Tuesday, October 28, 2008

Other Beginnings

Not long after the Sumerians began writing, other systems of writing were beginning to develop all over the world. Civilizations in Africa, Asia, and the Americas were using their indigenous materials to preserve their own records and thoughts.

Over 4,000 years ago along the banks of the Nile River the Egyptians began to write. They used a picture system that is now called hieroglyphics. Most of the surviving writings are religious in nature. They wrote on a material called papyrus, made from the inner fibers of a reed which grew only on the banks of the northern Nile. Papyrus was used as a support for thousands of years by many different cultures.
Arabic Papyrus, Paper and Parchment Collection, 700 C.E
Papyrus 443b
Rare Books, Special Collections,
J. Willard Marriott Library, University of Utah

There are many examples of early writing systems throughout Asia. China was among the earliest civilizations to begin keeping records with the written word. Like other systems of writing, Chinese was a picture language that became abstracted in both meaning and appearance. The Chinese were also innovative in their writing supports. They were the first to use paper around 3,000 years ago. In other parts of Asia writing took on a different look. In Indonesia and the surrounding islands writing was a series of intricate loops impressed on the palm leaves.


Palm Leaf Book, 450 C.E.
Rare Books, Special Collections,
J. Willard Marriott Library, University of Utah

Around 3,000 years ago Mesoamericans began developing a writing system.

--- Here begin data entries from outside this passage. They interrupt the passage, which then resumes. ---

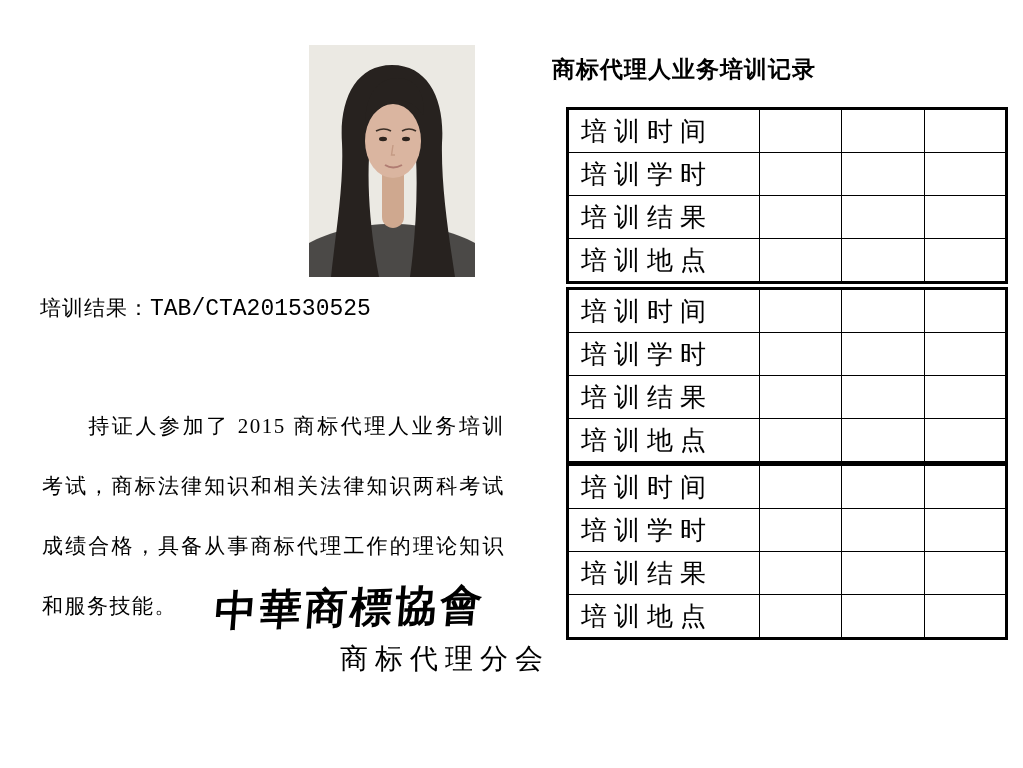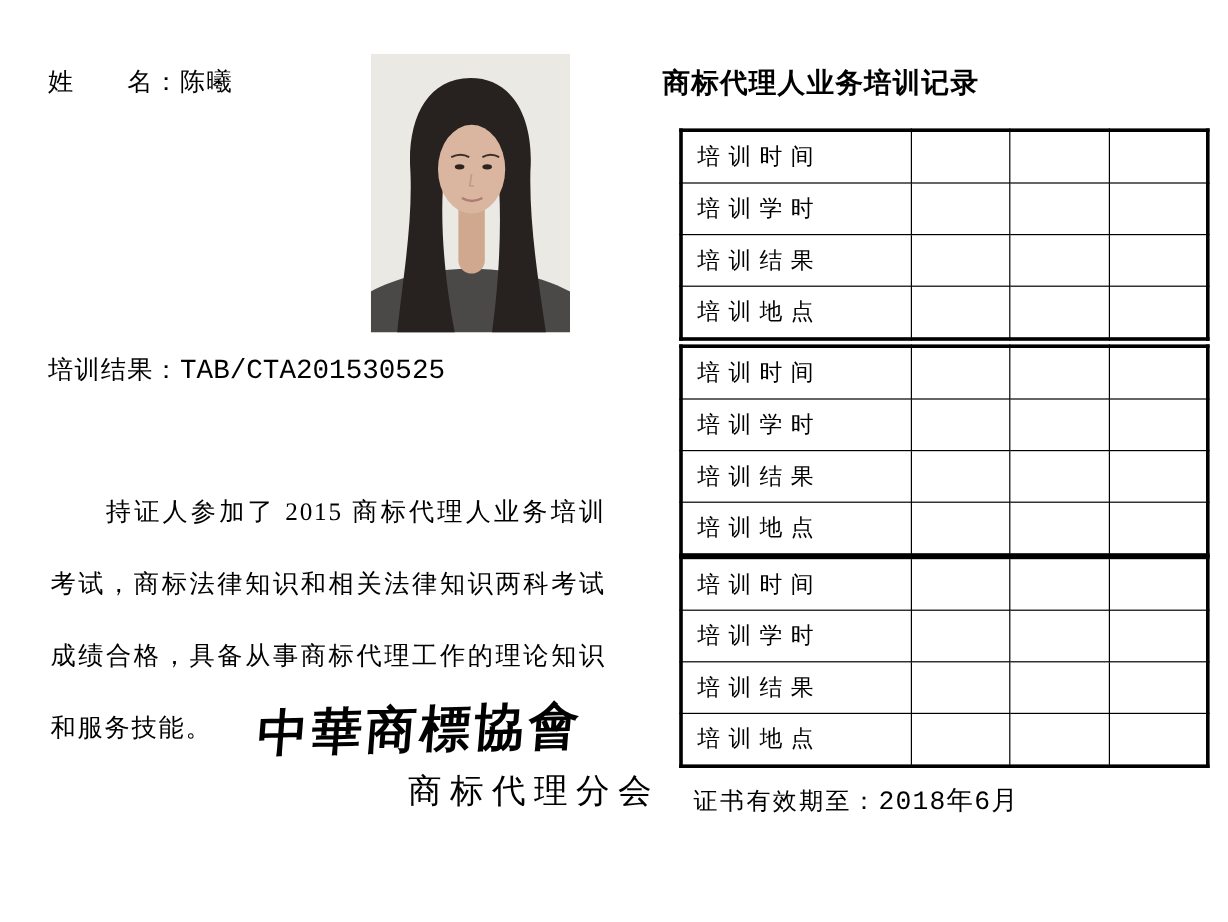"姓 名：陈曦" div.field-line { html: <div><span>姓 名：</span><span>陈曦</span></div> -> none }
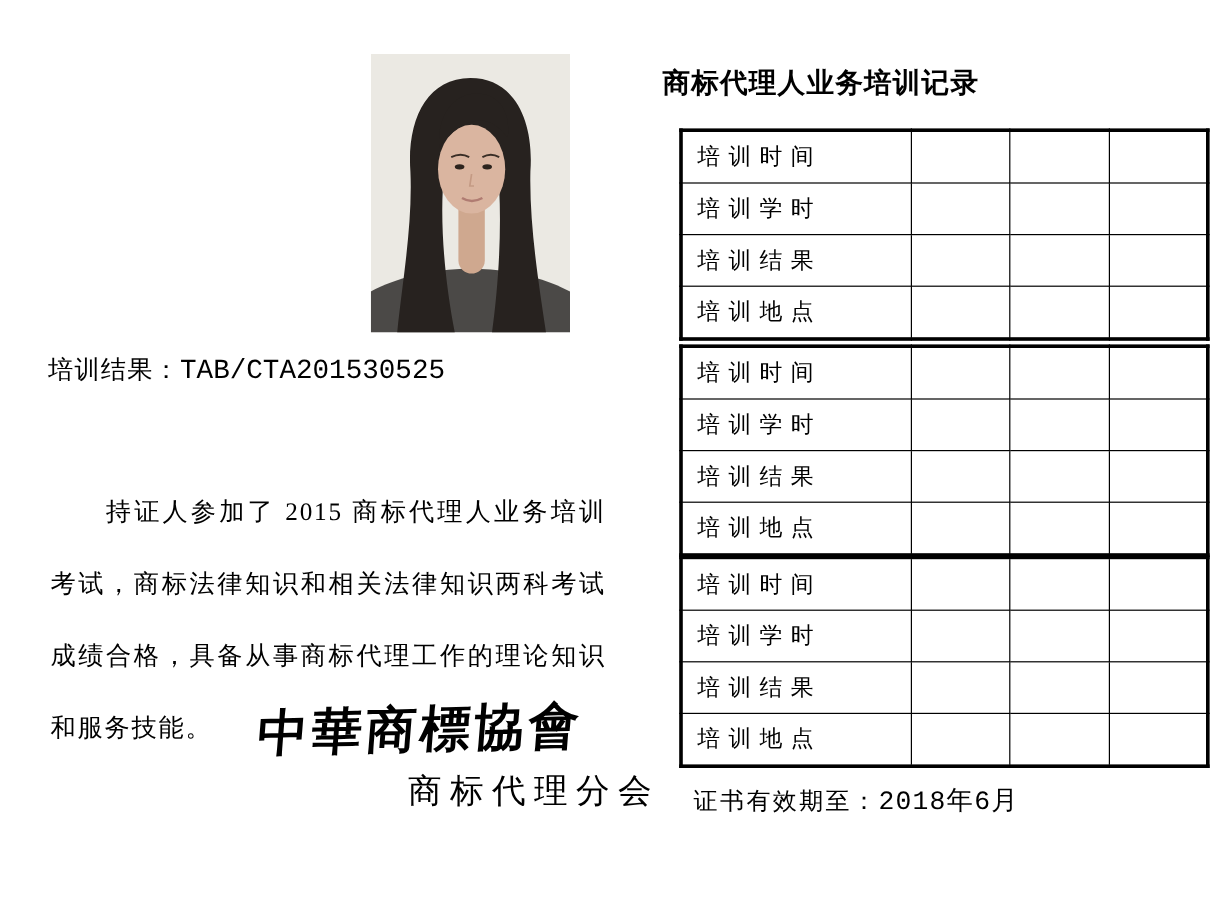"培训时间" .rec-table td { font-size: 19px -> 26px }
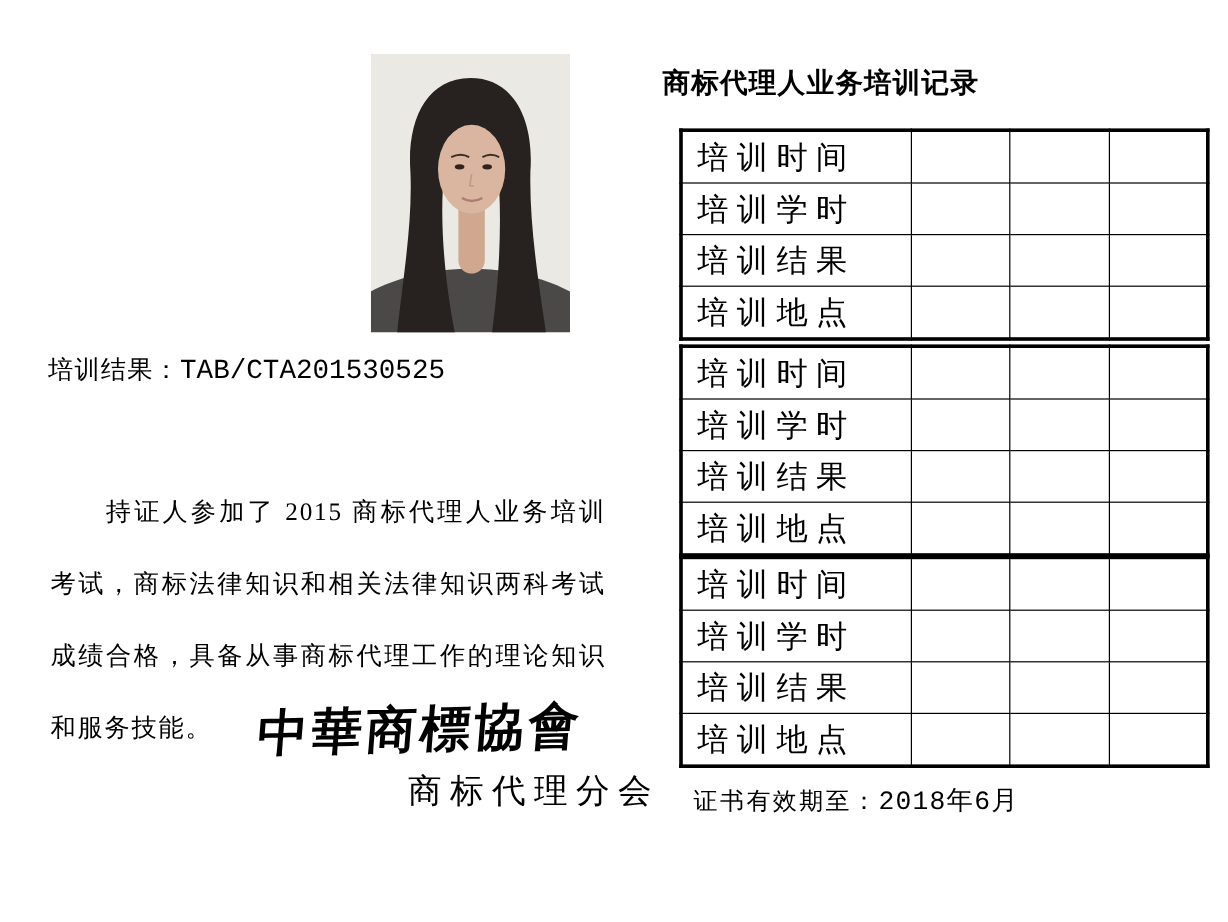"证书有效期至：2018年6月" div { html: <div><span>证书有效期至：</span><span>2018年6月</span></div> -> none }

It was first assumed, by modern scholars, that the highly stylized and pictorial images were not a writing system. Later investigation revealed that, similar to other writing systems, Mesoamerican writing was pictorial. Images represented many things in this culture. Mesoamericans used their domestic animal and plant life to create writing supports. They used specially prepared deer skin for more formal writings. They also wrote on a paper like material called Amatl, made from the bark of fig trees. The few remaining manuscripts are generally religious and closely relate to nature, astronomy, and celestial calendars.

Mesoamerican manuscript
Rare Books, Special Collections,
J.Willard Marriott Library, University of Utah

Writing is a worldwide phenomenon that developed in similar yet different ways all over the world. Human beings everywhere found it necessary to produce and preserve human thought and experience through writing and books.